WORK INSTRUCTION -
Every record must be written out once more, with nothing added or omitted.

┌──

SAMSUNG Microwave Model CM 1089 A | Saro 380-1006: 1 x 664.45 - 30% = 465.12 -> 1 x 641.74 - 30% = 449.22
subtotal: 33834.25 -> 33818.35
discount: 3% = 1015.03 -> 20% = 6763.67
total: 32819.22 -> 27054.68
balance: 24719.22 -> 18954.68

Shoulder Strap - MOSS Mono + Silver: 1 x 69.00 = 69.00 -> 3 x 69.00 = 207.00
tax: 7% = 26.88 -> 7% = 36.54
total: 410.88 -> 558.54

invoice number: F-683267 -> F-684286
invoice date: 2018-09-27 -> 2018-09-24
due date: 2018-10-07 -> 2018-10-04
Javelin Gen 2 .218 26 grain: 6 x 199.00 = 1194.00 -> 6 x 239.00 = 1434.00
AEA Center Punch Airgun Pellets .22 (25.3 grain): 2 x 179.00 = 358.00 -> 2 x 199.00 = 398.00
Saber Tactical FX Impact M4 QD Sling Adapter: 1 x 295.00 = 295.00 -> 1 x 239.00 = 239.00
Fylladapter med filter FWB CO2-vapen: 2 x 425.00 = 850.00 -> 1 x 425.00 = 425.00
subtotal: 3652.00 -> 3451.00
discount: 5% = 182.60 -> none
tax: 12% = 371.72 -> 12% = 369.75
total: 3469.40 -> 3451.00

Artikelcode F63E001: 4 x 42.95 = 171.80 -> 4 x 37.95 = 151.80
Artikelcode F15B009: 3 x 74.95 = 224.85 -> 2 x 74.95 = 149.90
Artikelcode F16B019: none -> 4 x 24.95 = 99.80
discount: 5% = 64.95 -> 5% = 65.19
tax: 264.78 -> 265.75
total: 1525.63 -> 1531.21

└──

SOLUTION FOR THIS TASK -
SAMSUNG Microwave Model CM 1089 A | Saro 380-1006: 1 x 664.45 - 30% = 465.12 -> 1 x 641.74 - 30% = 449.22
subtotal: 33834.25 -> 33818.35
discount: 3% = 1015.03 -> 20% = 6763.67
total: 32819.22 -> 27054.68
balance: 24719.22 -> 18954.68

Shoulder Strap - MOSS Mono + Silver: 1 x 69.00 = 69.00 -> 3 x 69.00 = 207.00
tax: 7% = 26.88 -> 7% = 36.54
total: 410.88 -> 558.54

invoice number: F-683267 -> F-684286
invoice date: 2018-09-27 -> 2018-09-24
due date: 2018-10-07 -> 2018-10-04
Javelin Gen 2 .218 26 grain: 6 x 199.00 = 1194.00 -> 6 x 239.00 = 1434.00
AEA Center Punch Airgun Pellets .22 (25.3 grain): 2 x 179.00 = 358.00 -> 2 x 199.00 = 398.00
Saber Tactical FX Impact M4 QD Sling Adapter: 1 x 295.00 = 295.00 -> 1 x 239.00 = 239.00
Fylladapter med filter FWB CO2-vapen: 2 x 425.00 = 850.00 -> 1 x 425.00 = 425.00
subtotal: 3652.00 -> 3451.00
discount: 5% = 182.60 -> none
tax: 12% = 371.72 -> 12% = 369.75
total: 3469.40 -> 3451.00

Artikelcode F63E001: 4 x 42.95 = 171.80 -> 4 x 37.95 = 151.80
Artikelcode F15B009: 3 x 74.95 = 224.85 -> 2 x 74.95 = 149.90
Artikelcode F16B019: none -> 4 x 24.95 = 99.80
discount: 5% = 64.95 -> 5% = 65.19
tax: 264.78 -> 265.75
total: 1525.63 -> 1531.21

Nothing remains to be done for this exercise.